* _Exercise description_
Can you find the lines of the listing that include "subtotal" and copy every one?

* _Study material_
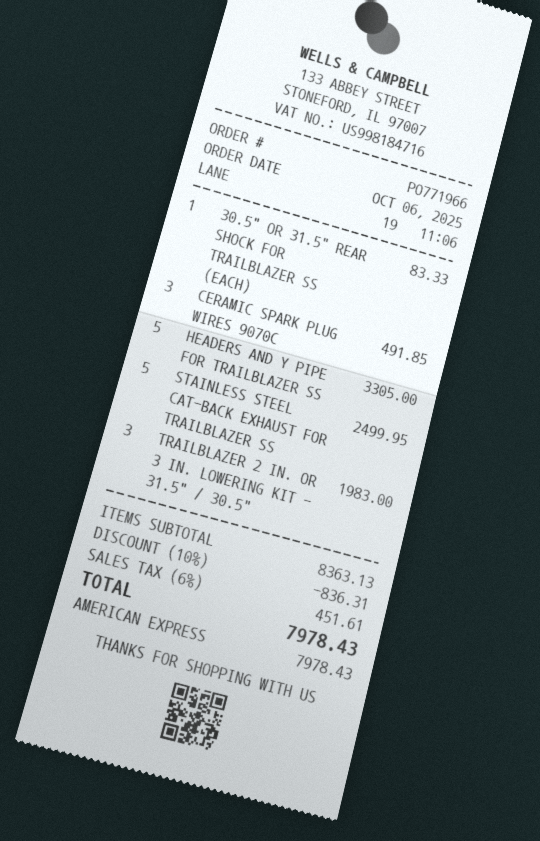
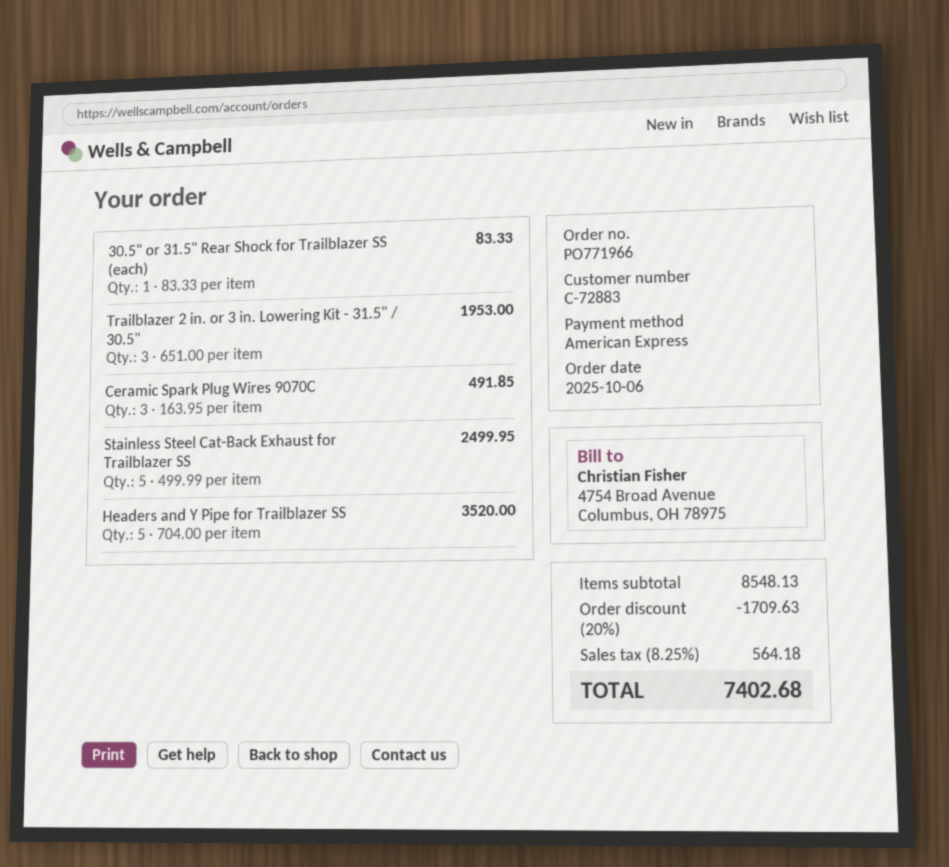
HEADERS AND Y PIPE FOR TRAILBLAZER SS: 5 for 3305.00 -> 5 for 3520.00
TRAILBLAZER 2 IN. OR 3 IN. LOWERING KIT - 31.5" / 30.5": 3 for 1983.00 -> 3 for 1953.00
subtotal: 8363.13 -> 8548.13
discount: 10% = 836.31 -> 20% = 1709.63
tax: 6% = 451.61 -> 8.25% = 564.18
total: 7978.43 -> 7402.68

---

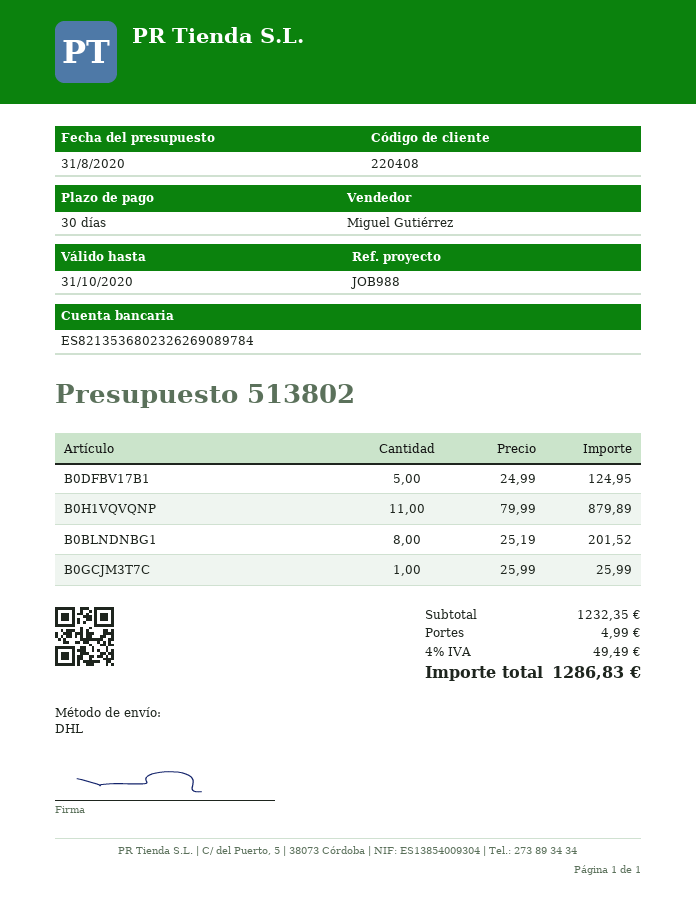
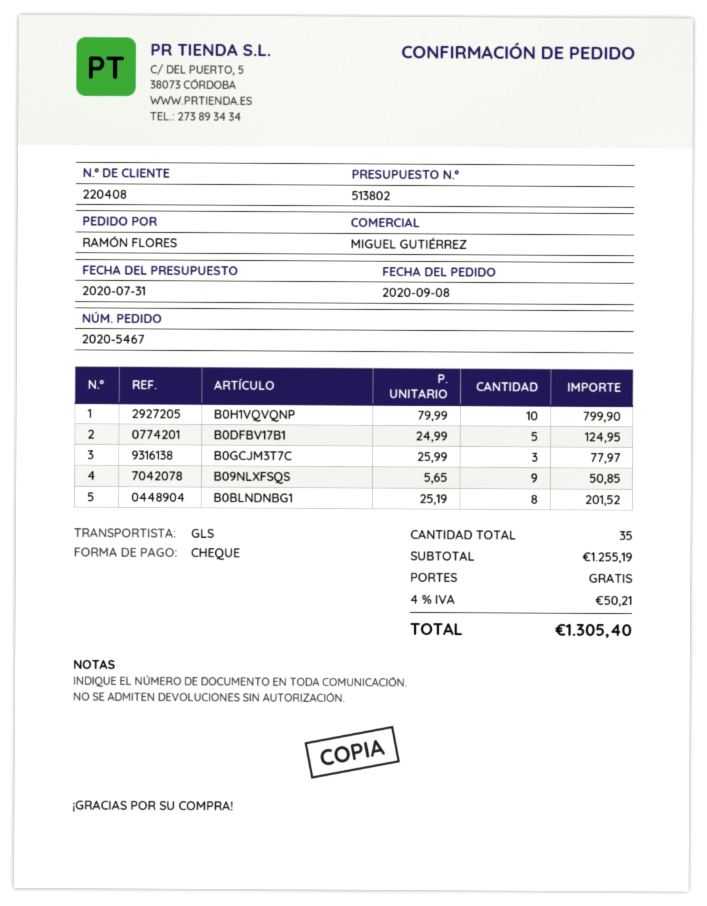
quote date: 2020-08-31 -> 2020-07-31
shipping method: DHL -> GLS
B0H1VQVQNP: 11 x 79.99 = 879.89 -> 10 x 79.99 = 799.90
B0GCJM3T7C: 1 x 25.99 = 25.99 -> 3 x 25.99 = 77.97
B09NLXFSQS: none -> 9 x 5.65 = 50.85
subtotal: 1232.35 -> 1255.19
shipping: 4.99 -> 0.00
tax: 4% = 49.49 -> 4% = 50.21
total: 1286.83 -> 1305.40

* _Expected answer_
subtotal: 8363.13 -> 8548.13
subtotal: 1232.35 -> 1255.19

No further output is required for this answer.